High-dimensional classification problems with Barron regular boundaries under margin conditions
Jonathan García, Philipp Petersen
TL;DR
This work addresses high-dimensional binary classification where the decision boundary is Barron-regular and the data satisfy a margin condition. By leveraging Fourier-analytic Barron spaces and a hinge-loss framework, the authors prove that a three-hidden-layer ReLU network can approximate the indicator of the target region at a rate $\mu(\{\mathbb{1}_{\Omega} \neq \Phi\}) \lesssim N^{-\gamma/2}$ under margin exponent $\gamma$ and tube-compatibility, and they establish fast learning rates of $O(n^{-\gamma/(2+\gamma)}(1+\log n))$ that approach $n^{-1}$ as $\gamma$ grows. The results imply that high-dimensional discontinuous classification can be learned at rates comparable to low-dimensional smooth functions when margin conditions are strong. Numerical experiments across dimensions $d\in\{3,50,784\}$ (including MNIST-scale data) corroborate the theory, demonstrating practical performance gains with increasing margin. Overall, the paper provides a framework to overcome the curse of dimensionality under margin assumptions by tying Barron-regular boundaries to efficient ReLU-NN approximations and fast learning rates.
Abstract
We prove that a classifier with a Barron-regular decision boundary can be approximated with a rate of high polynomial degree by ReLU neural networks with three hidden layers when a margin condition is assumed.
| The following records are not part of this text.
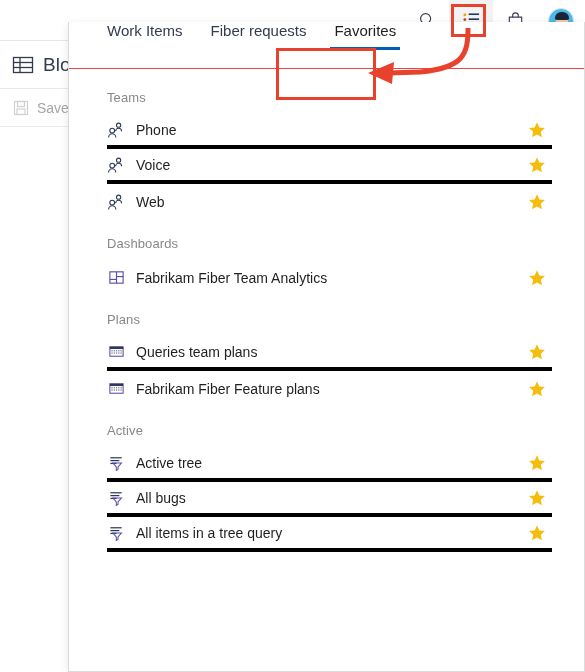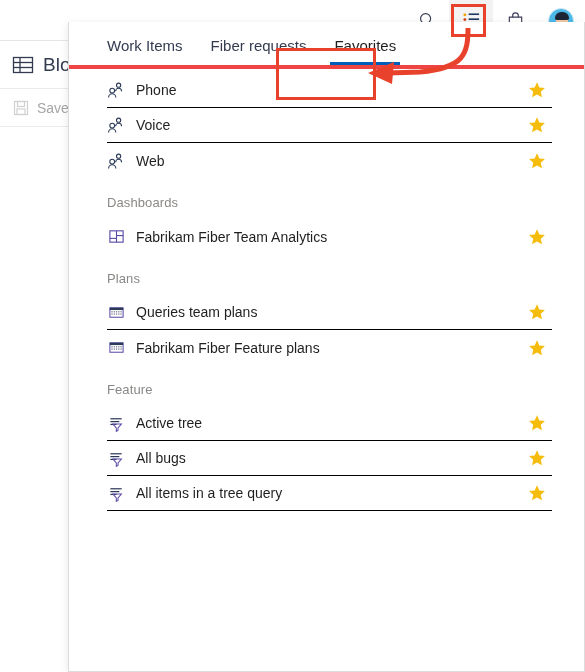"Work Items" .flyout-tabs { align-items: flex-end -> flex-start; border-bottom: 4px solid #ef4444 -> 1px solid #ef4444 }
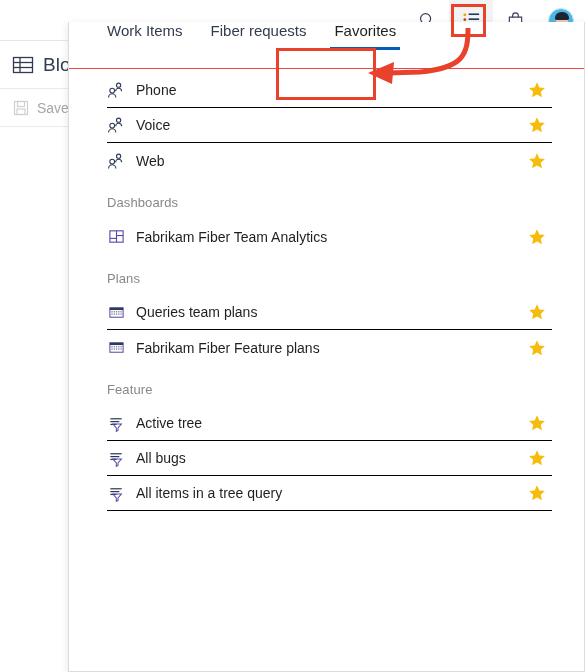"Teams" div.section-header { html: none -> <div>Teams</div> }
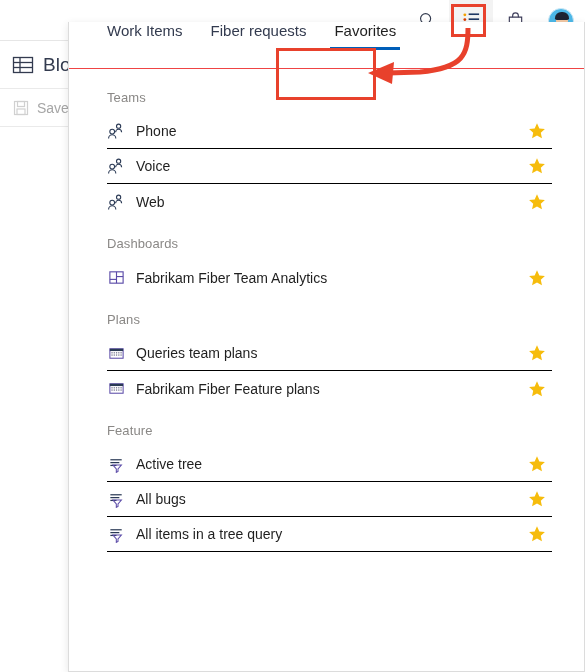"Phone" .fav-row { border-bottom: 1px solid #000000 -> 4px solid #000000 }
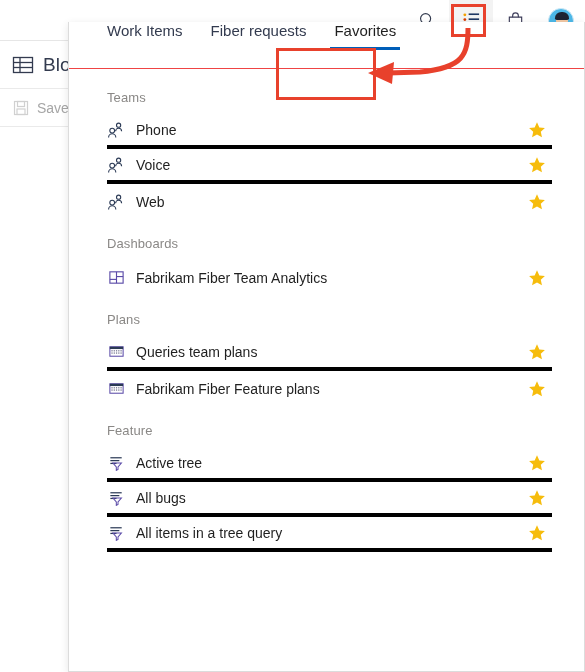"Feature" div.section-header { text: Feature -> Active }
In particular, for strong margin conditions, high-dimensional discontinuous classifiers can be approximated with a rate that is typically only achievable when approximating a low-dimensional smooth function. We demonstrate how these expression rate bounds imply fast-rate learning bounds that are close to $n^{-1}$ where $n$ is the number of samples. In addition, we carry out comprehensive numerical experimentation on binary classification problems with various margins. We study three different dimensions, with the highest dimensional problem corresponding to images from the MNIST data set.